Benkirane © Reuters

Maroc: l’islamiste Benkirane reconduit Premier ministre

Le Vif

Le Premier ministre sortant Abdelilah Benkirane, dont le parti islamiste a remporté les élections législatives vendredi au Maroc, a été reconduit dans ses fonctions, a-t-on appris lundi de source officielle.

Le souverain a reçu M. Benkirane à son palais de Casablanca. Il l’a nommé Premier ministre et l’a chargé de former un nouveau gouvernement, a annoncé en fin d’après-midi le cabinet royal.

M. Benkirane aura la charge de reconstituer une nouvelle majorité alors que son parti, le PJD (Parti justice et développement), et son principal rival le Parti authenticité et modernité (PAM, libéraux) arrivé 2e, ont exclu toute alliance entre eux.

« Je suis encore sous l’émotion de cette décision du roi », a-t-il déclaré aux médias publics à la sortie de son audience avec le souverain.

« Je vais rentrer en discussion rapidement avec les partis », a-t-il ajouté, se disant « optimiste ».

M. Benkirane était déjà à la tête du gouvernement de coalition depuis cinq ans, après la victoire du PJD aux législatives de 2011, organisées dans la foulée d’une révision constitutionnelle menée par Mohammed VI pour calmer le « mouvement du 20 février », la version marocaine du Printemps arabe

Vendredi, le PJD a obtenu 125 députés, contre 102 au PAM, sur un total de 395 sièges. La majorité étant de 198 sièges, le PJD doit aller chercher 73 députés pour obtenir une majorité absolue et devra donc s’allier avec plusieurs autres formations.

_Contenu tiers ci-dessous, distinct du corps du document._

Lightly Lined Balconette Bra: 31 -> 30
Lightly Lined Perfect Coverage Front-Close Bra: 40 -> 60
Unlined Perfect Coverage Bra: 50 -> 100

La rentrée du nouveau Parlement est prévue vendredi à Rabat.

Ancien socialiste

Aux avant-postes de la campagne électorale, très présent dans les médias, le charismatique secrétaire général du PJD est le principal artisan du succès électoral de son parti.

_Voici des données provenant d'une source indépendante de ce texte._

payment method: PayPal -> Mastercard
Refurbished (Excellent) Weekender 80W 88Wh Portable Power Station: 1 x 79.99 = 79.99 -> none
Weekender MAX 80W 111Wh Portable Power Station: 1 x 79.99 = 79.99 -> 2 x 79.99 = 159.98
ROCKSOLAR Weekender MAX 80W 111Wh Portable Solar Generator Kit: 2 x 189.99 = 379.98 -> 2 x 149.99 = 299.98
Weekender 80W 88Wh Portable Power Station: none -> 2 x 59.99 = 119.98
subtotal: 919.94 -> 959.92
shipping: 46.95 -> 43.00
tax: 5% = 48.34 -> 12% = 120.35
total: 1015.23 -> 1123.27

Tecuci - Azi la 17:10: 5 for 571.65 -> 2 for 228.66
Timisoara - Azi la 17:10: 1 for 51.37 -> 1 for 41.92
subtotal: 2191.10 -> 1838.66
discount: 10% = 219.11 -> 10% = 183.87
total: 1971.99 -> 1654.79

Malgré cinq années au pouvoir et un bilan gouvernemental en demi-teinte, M. Benkirane a « confirmé son assise populaire » par les urnes et « réussi à damer le pion au PAM d’Ilyas El Omari, son ennemi juré », a constaté lundi la presse locale.

Visage affable, les yeux un brin ironiques sous des sourcils noirs épais, barbe poivre-sel finement rasée, Abdelilah Benkirane manie avec aisance le verbe et l’humour.

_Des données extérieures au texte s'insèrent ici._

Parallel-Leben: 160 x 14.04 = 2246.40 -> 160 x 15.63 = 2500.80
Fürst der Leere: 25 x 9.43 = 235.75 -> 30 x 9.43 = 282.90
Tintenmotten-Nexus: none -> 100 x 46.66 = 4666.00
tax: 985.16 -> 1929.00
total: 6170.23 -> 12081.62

Agé de 62 ans, marié et père de six enfants, M. Benkirane est originaire du quartier populaire d’Al-Akkari à Rabat. Détenteur d’un bac scientifique, il est diplômé de l’Ecole nationale supérieure (ENS) pour l’enseignement scolaire, et a fondé une école privée qu’il a longtemps gèré.

Avant d’être islamiste, il a d’abord été un militant socialiste. En 1976, à 22 ans, choqué par le comportement qu’il considère comme anti-islamique de ses camarades militants, il rejoint le mouvement de la Jeunesse islamique. Arrêté, il sera condamné à deux ans de prison.

Après sa libération en 1978, M. Benkirane décide d’opérer une « rupture » et d’agir dans la légalité. Il fonde en 1981 la Jamâa Islamiya, une association politique reconnaissant le statut religieux de la monarchie.

Animal politique

A la fin des années 1980, il est membre d’un groupe de 400 militants voulant former un parti islamiste « modéré » légal, qui condamnent fermement tout recours à la violence. Mais les autorités leur refusent l’autorisation de former ce parti.

En 1997, ils décident d’intégrer une petite formation fondée et dirigée par un proche du palais, le Mouvement populaire, démocratique et constitutionnel (MPDC) du Dr Abdelkrim El Khatib.

La même année Benkirane est élu pour ce parti à Salé, ville voisine de Rabat. Un an plus tard, le MPDC devient le PJD. Benkirane en devient le secrétaire général en juillet 2008. Il se sert du Parlement comme d’une tribune et oeuvre à l’intégration du PJD dans le système politique.

Il a été renouvelé à la tête du PJD en juillet 2012, et a reconquis vendredi -pour la cinquième fois- son mandat de député dans son fief de Salé.

En cinq ans aux affaires, Benkirane, redoutable animal politique, « a réussi le tour de force de rester le chef de l’opposition tout en étant le chef du gouvernement », estime l’historien Maati Monjib.

La formation d’une nouvelle coalition s’annonce comme un nouveau défi. Car ces élections ont consacré « le bipartisme » autour du PJD et du PAM. « Tous les autres partis se retrouvent dans une situation satellitaire », et cela complique d’autant plus la tâche de Benkirane, qui « ne dispose pas d’une grande marge de manoeuvre », selon la presse locale.